Leitsatz (amtlich)
Das in schlaftrunkenem Zustand erfolgte Einatmen von verabreichtem Hustensaft fällt nicht unter den Unfallversicherungsschutz (AUB 94). Der hierdurch verursachte Tod ist als Folge einer Heilmaßnahme vom Versicherungsschutz ausgenommen.
Verfahrensgang
LG Stuttgart (Urteil vom 20.04.2005; Aktenzeichen 18 O 28/05) |
Tenor
1. Die Berufung der Klägerin gegen das Urteil des LG Stuttgart vom 20.4.2005 (18 O 28/05) wird zurückgewiesen.
2. Die Klägerin trägt die Kosten des Berufungsverfahrens.
3. Das Urteil ist gegen Sicherheitsleistung von 110 % des jeweils zu vollstreckenden Betrages vorläufig vollstreckbar. Die Klägerin kann die Vollstreckung der Beklagten durch Sicherheitsleistung i.H.v. 110 % des jeweils zu vollstreckenden Betrages abwenden, wenn nicht die Beklagte vor der Vollstreckung Sicherheit in entsprechender Höhe leistet.
4. Die Revision wird nicht zugelassen.
Streitwert der Berufungsverfahrens: bis 65.000 EUR.
Gründe
I. Die Parteien streiten über Ansprüche der Klägerin aus einer Unfallversicherung ihres verstorbenen Ehemannes.
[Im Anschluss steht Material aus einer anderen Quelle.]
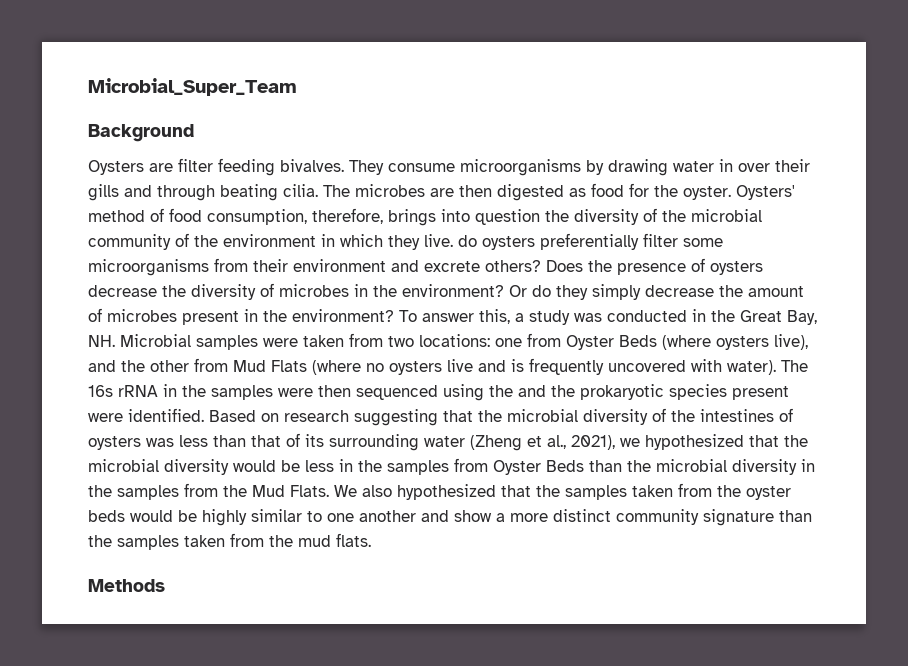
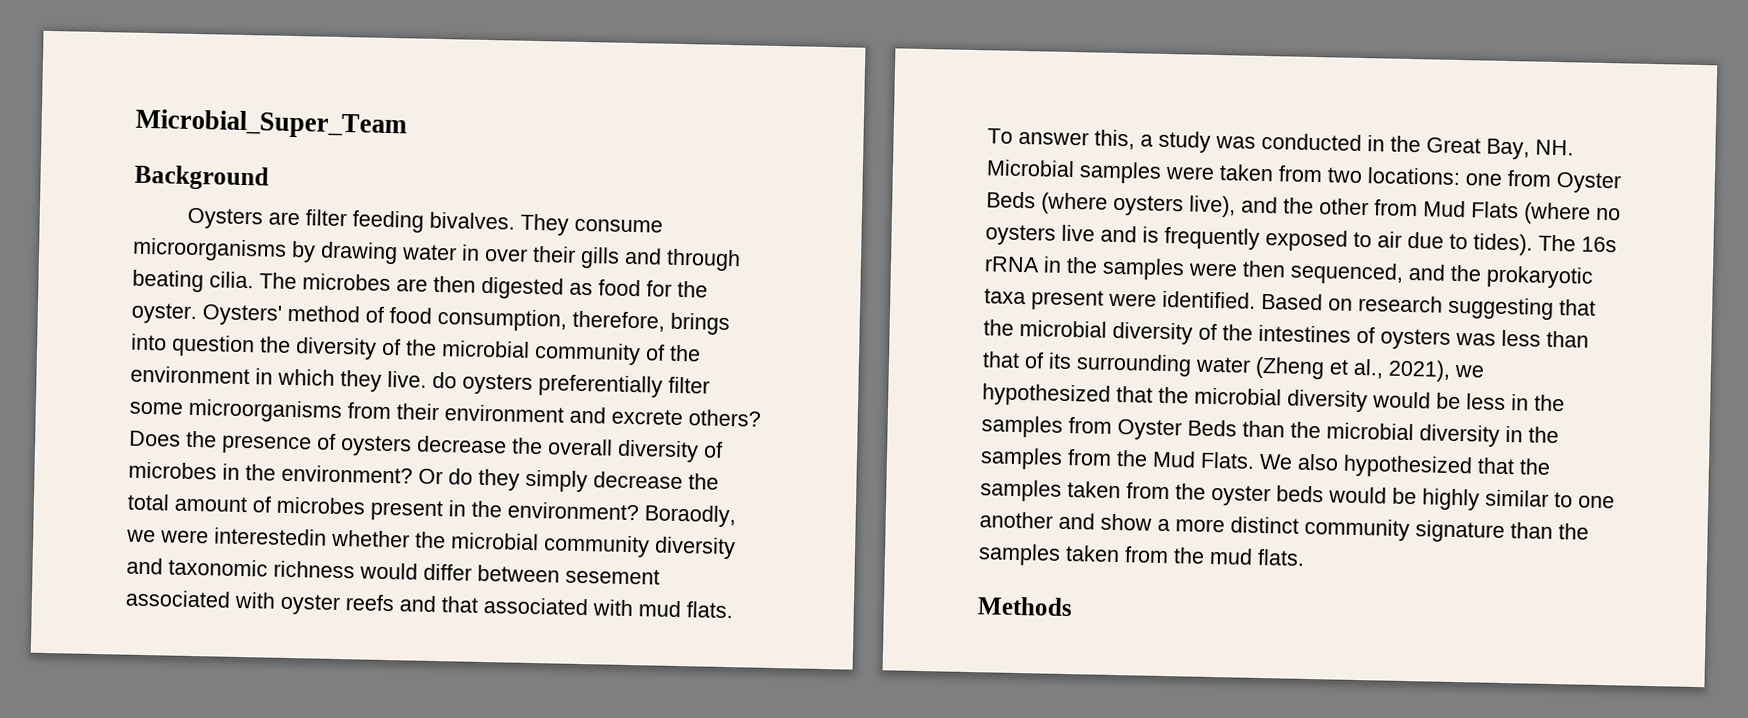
- Does the presence of oysters decrease the diversity of microbes in the environment?
+ Does the presence of oysters decrease the overall diversity of microbes in the environment?
- Or do they simply decrease the amount of microbes present in the environment?
+ Or do they simply decrease the total amount of microbes present in the environment?
+ Boraodly, we were interestedin whether the microbial community diversity and taxonomic richness would differ between sesement associated with oyster reefs and that associated with mud flats.
- To answer this, a study was conducted in the Great Bay, NH. Microbial samples were taken from two locations: one from Oyster Beds (where oysters live), and the other from Mud Flats (where no oysters live and is frequently uncovered with water).
+ To answer this, a study was conducted in the Great Bay, NH. Microbial samples were taken from two locations: one from Oyster Beds (where oysters live), and the other from Mud Flats (where no oysters live and is frequently exposed to air due to tides).
- The 16s rRNA in the samples were then sequenced using the and the prokaryotic species present were identified.
+ The 16s rRNA in the samples were then sequenced, and the prokaryotic taxa present were identified.

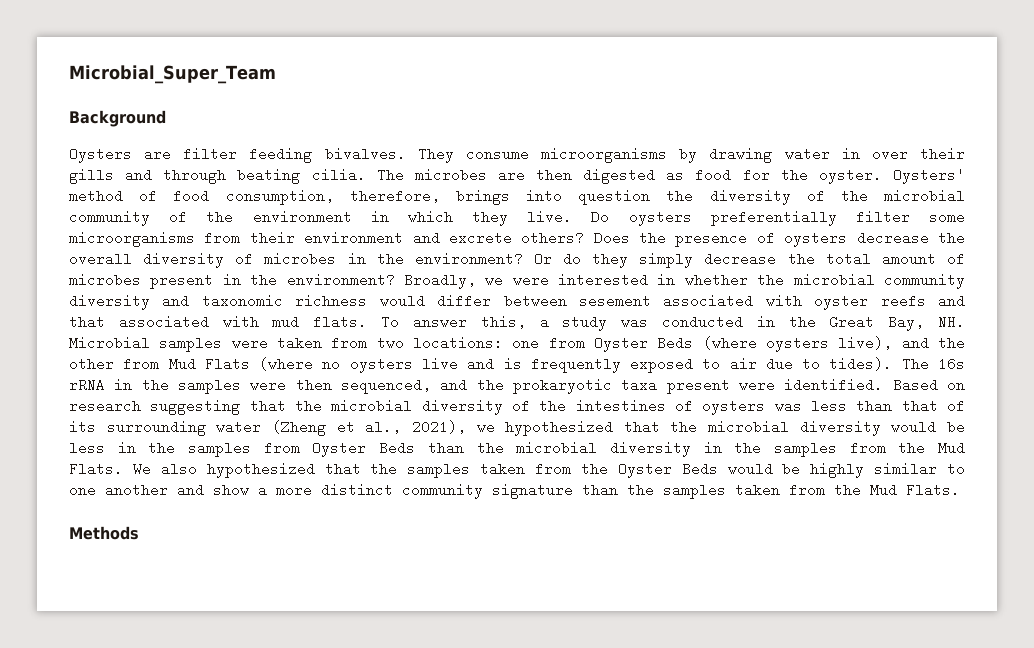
- Oysters' method of food consumption, therefore, brings into question the diversity of the microbial community of the environment in which they live. do oysters preferentially filter some microorganisms from their environment and excrete others?
+ Oysters' method of food consumption, therefore, brings into question the diversity of the microbial community of the environment in which they live. Do oysters preferentially filter some microorganisms from their environment and excrete others?
- Boraodly, we were interestedin whether the microbial community diversity and taxonomic richness would differ between sesement associated with oyster reefs and that associated with mud flats.
+ Broadly, we were interested in whether the microbial community diversity and taxonomic richness would differ between sesement associated with oyster reefs and that associated with mud flats.
- We also hypothesized that the samples taken from the oyster beds would be highly similar to one another and show a more distinct community signature than the samples taken from the mud flats.
+ We also hypothesized that the samples taken from the Oyster Beds would be highly similar to one another and show a more distinct community signature than the samples taken from the Mud Flats.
1. Der an Leukämie erkrankte Ehemann der Klägerin befand sich seit dem 27.4.2001 stationär in der Uniklinik F. Nach dem Auftreten von hohem Fieber seit dem 2.5.2001 erhielt er am 6.5.2001 Paracetamolsaft. Bei der Einnahme kam es zu einem Hustenanfall. Er starb am 24.6.2001, laut Schreiben des Prof. Dr. M. vom 24.6.2001 an einer progredienten Pneumonie (fortschreitenden Lungenentzündung) und einem refraktärem Leukämie-Rezidiv (hartnäckigem nicht therapierbaren Leukämierückfall). Die Klägerin ist der Auffassung, das in schlaftrunkenem Zustand erfolgte Einatmen des Hustensafts sei als Unfall anzusehen, die Heilbehandlungsklausel in den Allgemeinen Unfallversicherungsbedingungen für Kinder und Erwachsene mit Leistungen (im Folgenden AUB 94) greife nicht. Nach Auffassung der Beklagten fehlt es am Unfallmerkmal, denn das Einatmen erfolgte willensunabhängig und es fehle ein plötzlich von außen einwirkendes Ereignis, außerdem liege der Ausschlussgrund einer Heilbehandlungsmaßnahme vor.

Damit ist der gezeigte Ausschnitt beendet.